-------- RECORDS PROVIDED --------

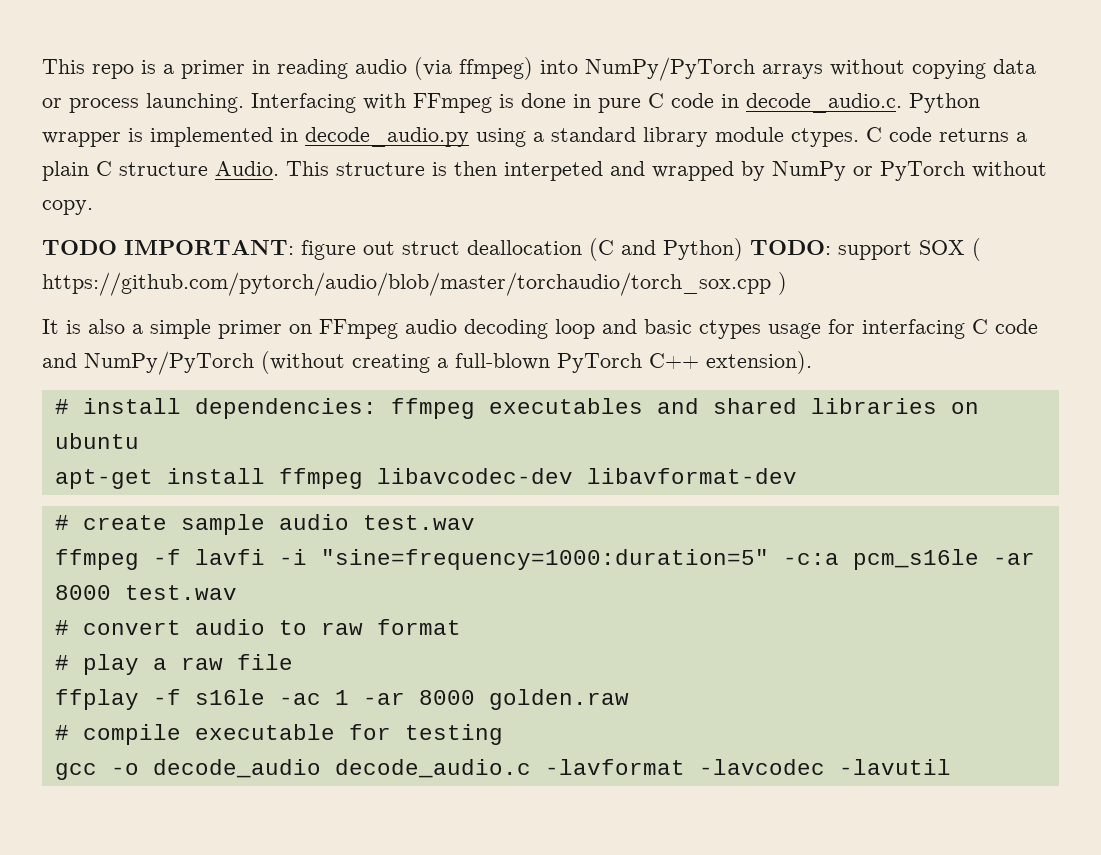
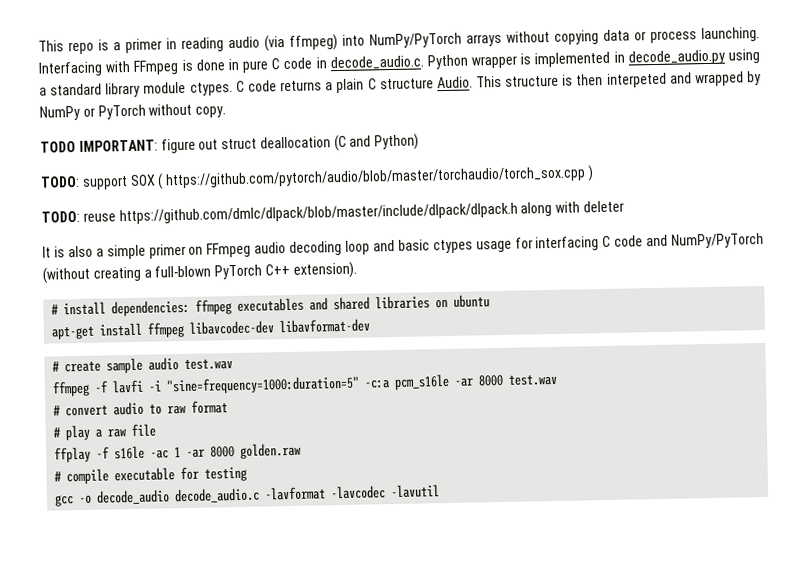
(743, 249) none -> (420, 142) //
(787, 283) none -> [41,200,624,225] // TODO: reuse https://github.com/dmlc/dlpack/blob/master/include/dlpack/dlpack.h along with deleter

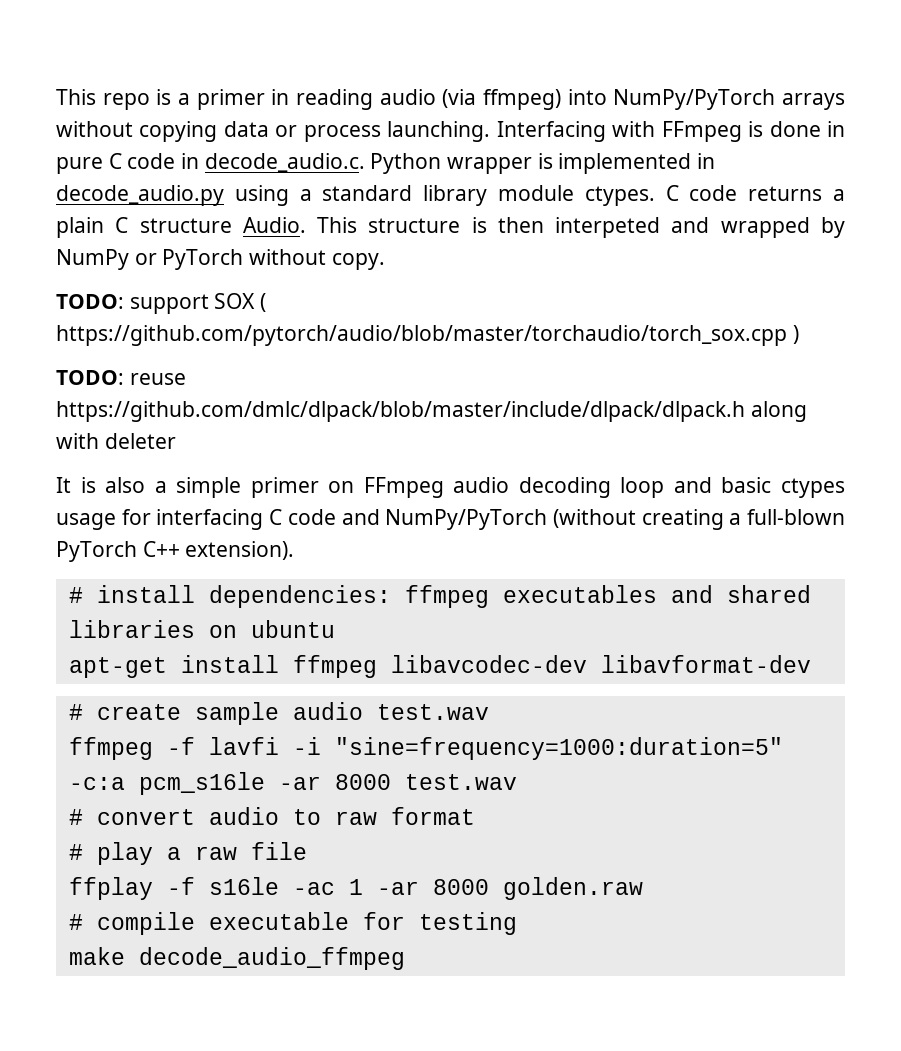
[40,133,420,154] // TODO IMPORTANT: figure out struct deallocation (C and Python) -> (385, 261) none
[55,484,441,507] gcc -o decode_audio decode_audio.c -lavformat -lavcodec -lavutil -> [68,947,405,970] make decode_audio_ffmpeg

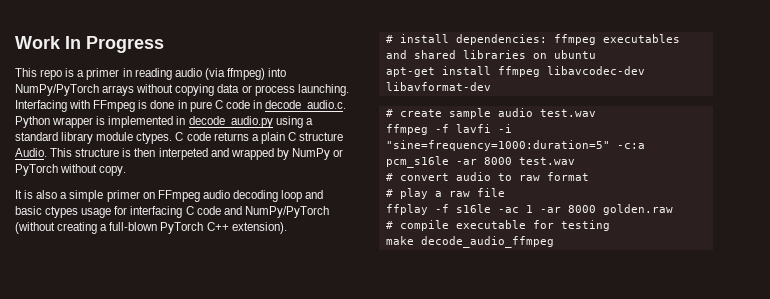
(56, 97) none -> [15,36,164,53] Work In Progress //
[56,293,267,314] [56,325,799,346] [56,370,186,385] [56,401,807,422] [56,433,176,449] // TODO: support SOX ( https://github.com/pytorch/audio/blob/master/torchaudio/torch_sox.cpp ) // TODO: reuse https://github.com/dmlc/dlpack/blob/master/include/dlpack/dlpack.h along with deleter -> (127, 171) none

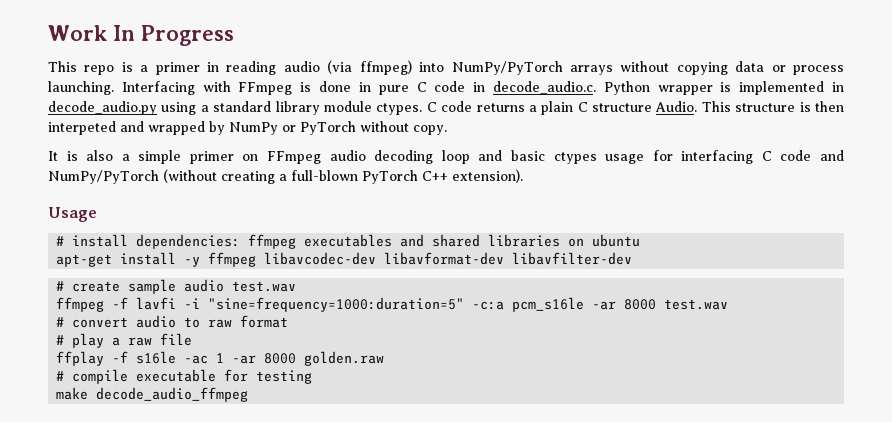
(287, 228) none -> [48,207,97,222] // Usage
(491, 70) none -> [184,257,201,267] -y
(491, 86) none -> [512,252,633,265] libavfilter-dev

--------

## WORK INSTRUCTIONS:
Each record above has to be written out again in full, but its pictures must not be.

## REPLY TO THE TASK:
(743, 249) none -> (420, 142) //
(787, 283) none -> [41,200,624,225] // TODO: reuse https://github.com/dmlc/dlpack/blob/master/include/dlpack/dlpack.h along with deleter

[40,133,420,154] // TODO IMPORTANT: figure out struct deallocation (C and Python) -> (385, 261) none
[55,484,441,507] gcc -o decode_audio decode_audio.c -lavformat -lavcodec -lavutil -> [68,947,405,970] make decode_audio_ffmpeg

(56, 97) none -> [15,36,164,53] Work In Progress //
[56,293,267,314] [56,325,799,346] [56,370,186,385] [56,401,807,422] [56,433,176,449] // TODO: support SOX ( https://github.com/pytorch/audio/blob/master/torchaudio/torch_sox.cpp ) // TODO: reuse https://github.com/dmlc/dlpack/blob/master/include/dlpack/dlpack.h along with deleter -> (127, 171) none

(287, 228) none -> [48,207,97,222] // Usage
(491, 70) none -> [184,257,201,267] -y
(491, 86) none -> [512,252,633,265] libavfilter-dev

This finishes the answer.